Life is unpredictable. You could lose your job tomorrow or your car could require a very pricey repair next week. While there’s nothing you can do to stop these unpleasant surprises, you can make sure you’re financially prepared to meet any challenge that comes your way. Make setting up an emergency fund one of your financial goals for 2014.


Ideally, you should have an emergency fund containing at least three to six months of living expenses. This allows you to pay unexpected bills, instead of racking up credit card debt or taking out high-interest loans. If you’re just starting to save, don’t feel overwhelmed. There’s no need to put aside all the money at once. Aiming to save 10 percent of each paycheck is a great way to get started.
 

How Much Should You Save?
While experts recommend saving three to six months of living expenses, the exact dollar amount will vary based on your spending habits. Consider the fixed bills you pay on a monthly basis, including your rent or mortgage, utilities, loan payments and health or auto insurance. You should also be sure to consider:

  • Groceries. You’ll always need to eat, but some weeks, your bill totals more than others. If possible, determine an average figure from your bills during the last year.
  • Gas and other transportation costs. This could also include items like occasional bus fare or transit passes. Again, determining an average monthly figure from your past year’s bills might be helpful.
  • Small indulgences. If you’d rather not give up Netflix or Hulu Plus – after all, they represent a huge savings, compared to cable – be sure to include them, or other indulgences you think you can manage.

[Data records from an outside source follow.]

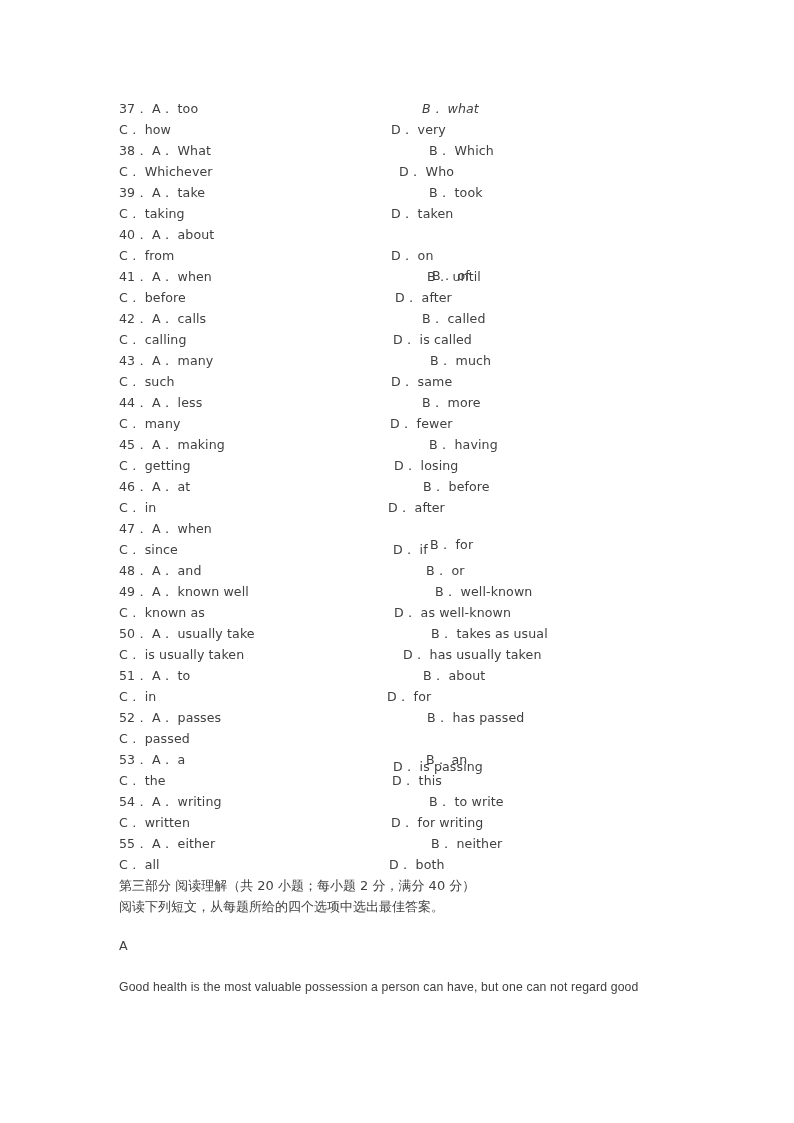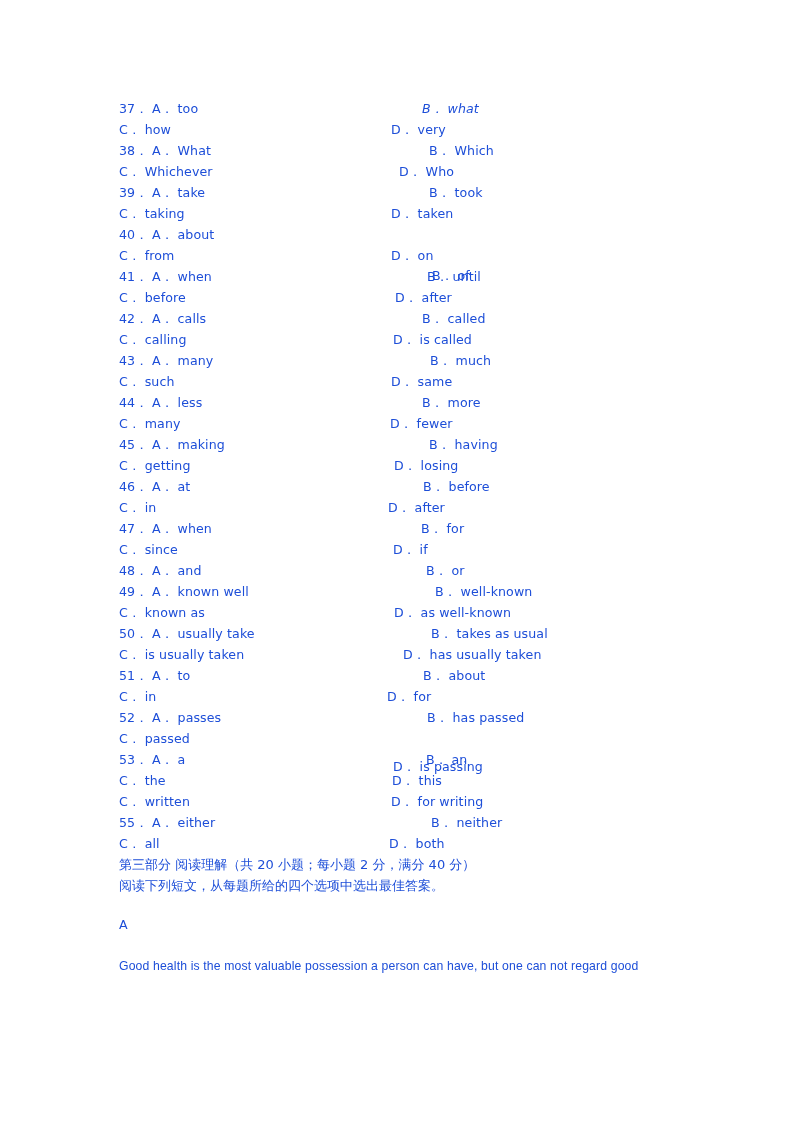--- a/index.html
+++ b/index.html
@@ -8,21 +8,21 @@
     padding: 0;
     background: #ffffff;
   }
   .page {
     position: relative;
     width: 794px;
     height: 1123px;
     background: #ffffff;
     overflow: hidden;
     font-family: "DejaVu Sans", "Liberation Sans", sans-serif;
-    color: #1d4ed8;
+    color: #404040;
     -webkit-font-smoothing: antialiased;
   }
   .content {
     position: absolute;
     left: 119px;
     top: 98px;
     width: 600px;
   }
 
   
@@ -158,21 +158,21 @@
         <div class="opt-row">
           <span class="opt-left">46． A． at</span>
           <span class="opt-right" style="left: 304px;">B． before</span>
         </div>
         <div class="opt-row">
           <span class="opt-left">C． in</span>
           <span class="opt-right" style="left: 269px;">D． after</span>
         </div>
         <div class="opt-row">
           <span class="opt-left">47． A． when</span>
-          <span class="opt-right" style="left: 302px;">B． for</span>
+          <span class="opt-right" style="left: 311px; margin-top: 16px;">B． for</span>
         </div>
         <div class="opt-row">
           <span class="opt-left">C． since</span>
           <span class="opt-right" style="left: 274px;">D． if</span>
         </div>
         <div class="opt-row">
           <span class="opt-left">48． A． and</span>
           <span class="opt-right" style="left: 307px;">B． or</span>
         </div>
         <div class="opt-row">
@@ -207,20 +207,24 @@
           <span class="opt-left">C． passed</span>
           <span class="opt-right" style="left: 274px; margin-top: 28px;">D． is passing</span>
         </div>
         <div class="opt-row">
           <span class="opt-left">53． A． a</span>
           <span class="opt-right" style="left: 307px;">B． an</span>
         </div>
         <div class="opt-row">
           <span class="opt-left">C． the</span>
           <span class="opt-right" style="left: 273px;">D． this</span>
+        </div>
+        <div class="opt-row">
+          <span class="opt-left">54． A． writing</span>
+          <span class="opt-right" style="left: 310px;">B． to write</span>
         </div>
         <div class="opt-row">
           <span class="opt-left">C． written</span>
           <span class="opt-right" style="left: 272px;">D． for writing</span>
         </div>
         <div class="opt-row">
           <span class="opt-left">55． A． either</span>
           <span class="opt-right" style="left: 312px;">B． neither</span>
         </div>
         <div class="opt-row">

On the other hand, feel free to exclude expenses you could and would do without in an emergency, including any money you spend on new clothes, meals at restaurants or vacations. If you’d feel comfortable canceling your cable subscription or gym membership, you can leave those out, too. 


How Should You Save?
If you’re living paycheck-to-paycheck, the idea of finding money in your budget to put toward an emergency fund may seem out of the question. However, you’d be surprised at what you can do with a little planning. 

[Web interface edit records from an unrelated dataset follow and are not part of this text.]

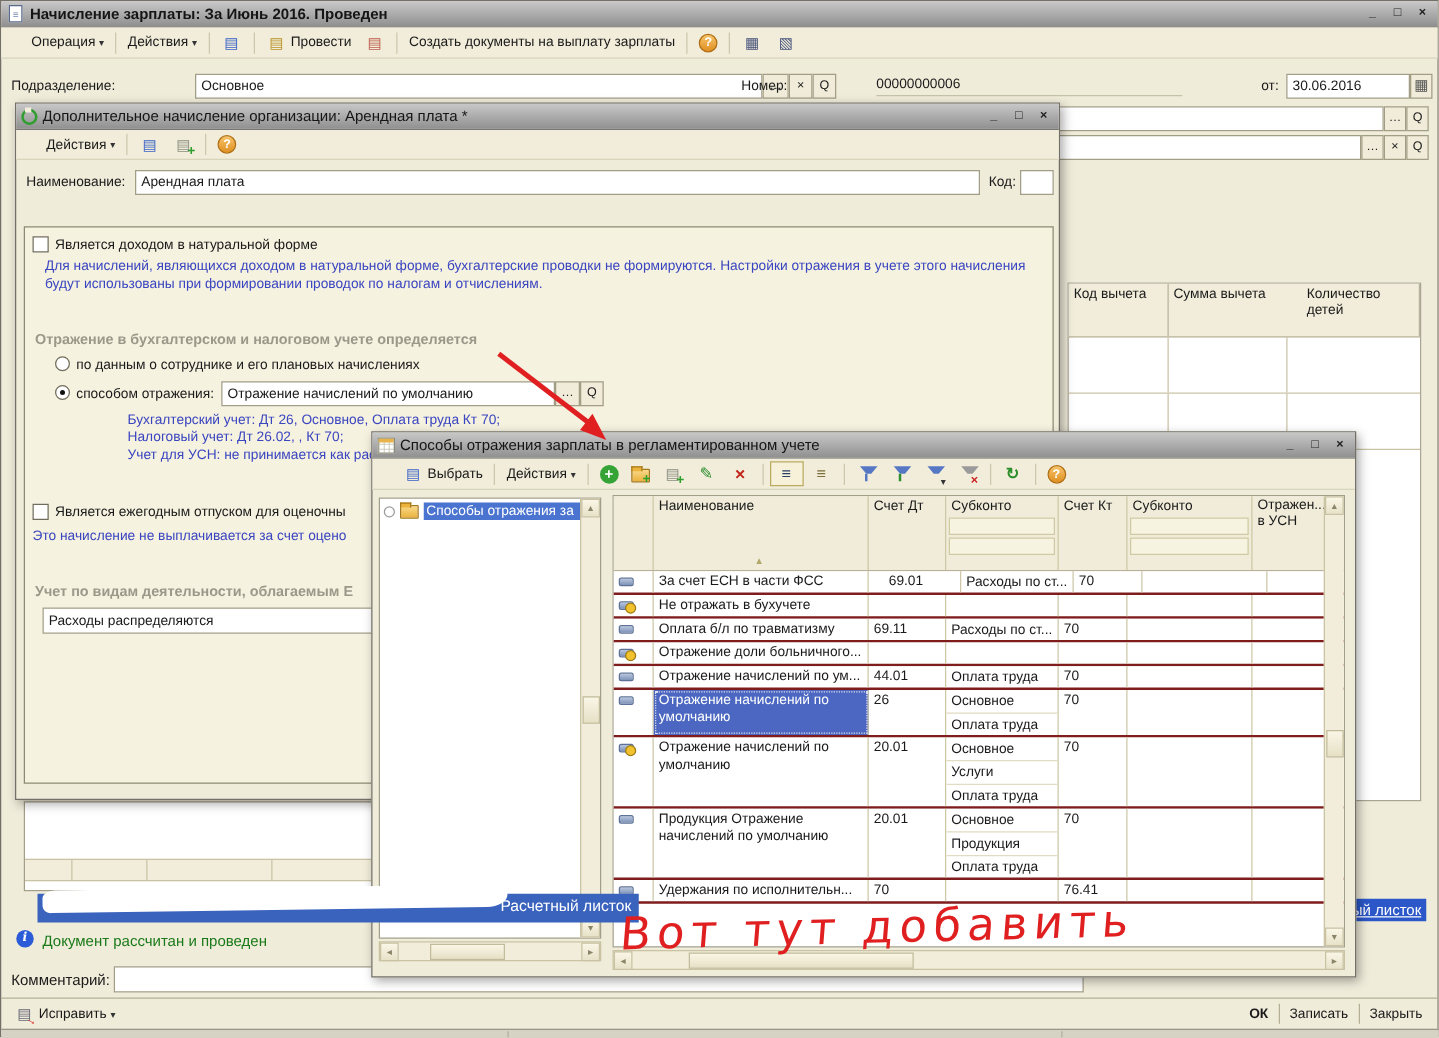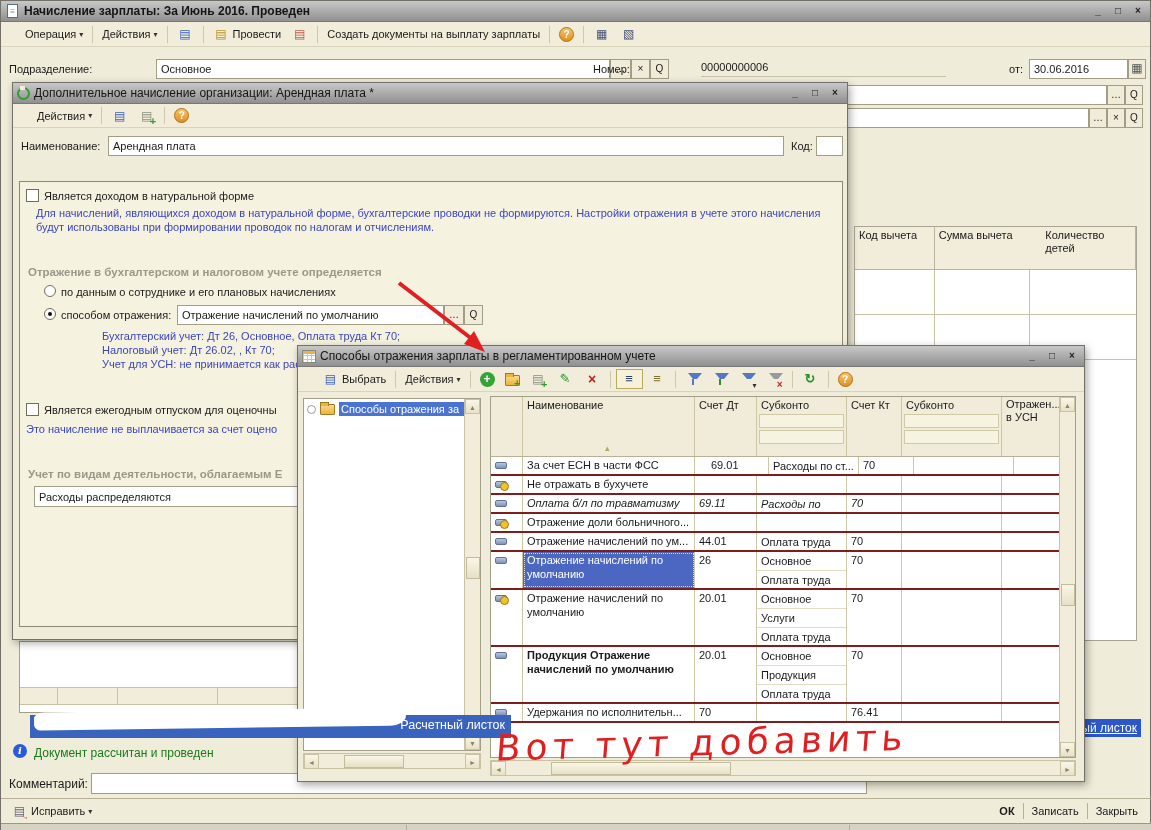--- a/index.html
+++ b/index.html
@@ -391,21 +391,21 @@
           </div>
           <div class="w3row" style="height: 19px;">
             <span class="w3cell" style="width: 32px;"><span class="ic marker-icon coin" style="margin-top: 4px;"></span></span>
             <span class="w3cell" style="width: 172px;">Не отражать в бухучете</span>
             <span class="w3cell" style="width: 62px;"></span>
             <span class="w3cell" style="width: 90px; padding: 0px;"></span>
             <span class="w3cell" style="width: 55px;"></span>
             <span class="w3cell" style="width: 100px;"></span>
             <span class="w3cell" style="width: 57px; border-right: none;"></span>
           </div>
-          <div class="w3row" style="height: 19px; font-style: italic;">
+          <div class="w3row" style="height: 19px;">
             <span class="w3cell" style="width: 32px;"><span class="ic marker-icon" style="margin-top: 4px;"></span></span>
             <span class="w3cell" style="width: 172px;">Оплата б/л по травматизму</span>
             <span class="w3cell" style="width: 62px;">69.11</span>
             <span class="w3cell" style="width: 90px; padding: 0px;">
               <div class="subline" style="padding: 0px 4px;">Расходы по ст...</div>
             </span>
             <span class="w3cell" style="width: 55px;">70</span>
             <span class="w3cell" style="width: 100px;"></span>
             <span class="w3cell" style="width: 57px; border-right: none;"></span>
           </div>
@@ -449,21 +449,21 @@
               <div class="subline" style="padding: 0px 4px;">Основное</div>
               <div class="subline" style="padding: 0px 4px;">Услуги</div>
               <div class="subline" style="padding: 0px 4px;">Оплата труда</div>
             </span>
             <span class="w3cell" style="width: 55px;">70</span>
             <span class="w3cell" style="width: 100px;"></span>
             <span class="w3cell" style="width: 57px; border-right: none;"></span>
           </div>
           <div class="w3row" style="height: 57px;">
             <span class="w3cell" style="width: 32px;"><span class="ic marker-icon" style="margin-top: 4px;"></span></span>
-            <span class="w3cell" style="width: 172px; font-weight: bold;">Продукция Отражение начислений по умолчанию</span>
+            <span class="w3cell" style="width: 172px;">Продукция Отражение начислений по умолчанию</span>
             <span class="w3cell" style="width: 62px;">20.01</span>
             <span class="w3cell" style="width: 90px; padding: 0px;">
               <div class="subline" style="padding: 0px 4px;">Основное</div>
               <div class="subline" style="padding: 0px 4px;">Продукция</div>
               <div class="subline" style="padding: 0px 4px;">Оплата труда</div>
             </span>
             <span class="w3cell" style="width: 55px;">70</span>
             <span class="w3cell" style="width: 100px;"></span>
             <span class="w3cell" style="width: 57px; border-right: none;"></span>
           </div>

  • Start with your tax refund. Jumpstart your emergency fund by depositing your tax refund, or any unexpected cash you receive. If you receive checks from relatives for your birthday or holidays, put them in the fund.
  • Save loose change. No one likes to carry around change. Take whatever is in your pockets at the end of the day and put it in a jar; at the end of the month, save the contents of the jar. You can do this with checks and debit card transactions, too, by rounding them up to the next dollar when you record them.
  • Cut back. Could you save on your daily coffee by investing in a new coffeemaker? Avoid buying your favorite magazine or newspaper each week by reading it online? If you can find any ways to save money in your routine, you can put that savings in your emergency fund.
  • Even if you have money to spare, it takes willpower to deposit it in your emergency fund. If it’s easier, try setting up automatic withdrawals from your checking account every month or pay period. 


Where Should You Save?
But where should those automatic withdrawals go? Emergency cash should be in a fund that’s both low-risk and easily accessible at a moment’s notice. Ideally, you should have a checkbook or debit card for the account. A checking account that is separate from your daily checking account or a savings account specifically designated for emergencies are two good options. The checking account offers easy accessibility, while the savings account provides interest rates on your money, offering an additional way to grow your emergency fund. 


The Bottom Line
It’s hard to overestimate the importance of an emergency fund. And if you think you should start one only after you’ve paid down your current debts, think again. If you put all of your extra cash toward debt repayment, you may end up right back where you started – or worse, if you’re faced with an unanticipated expense. Paying off debt is a great goal, but it shouldn’t be your only goal. Being prepared for financial surprises is a great way to help yourself and your family.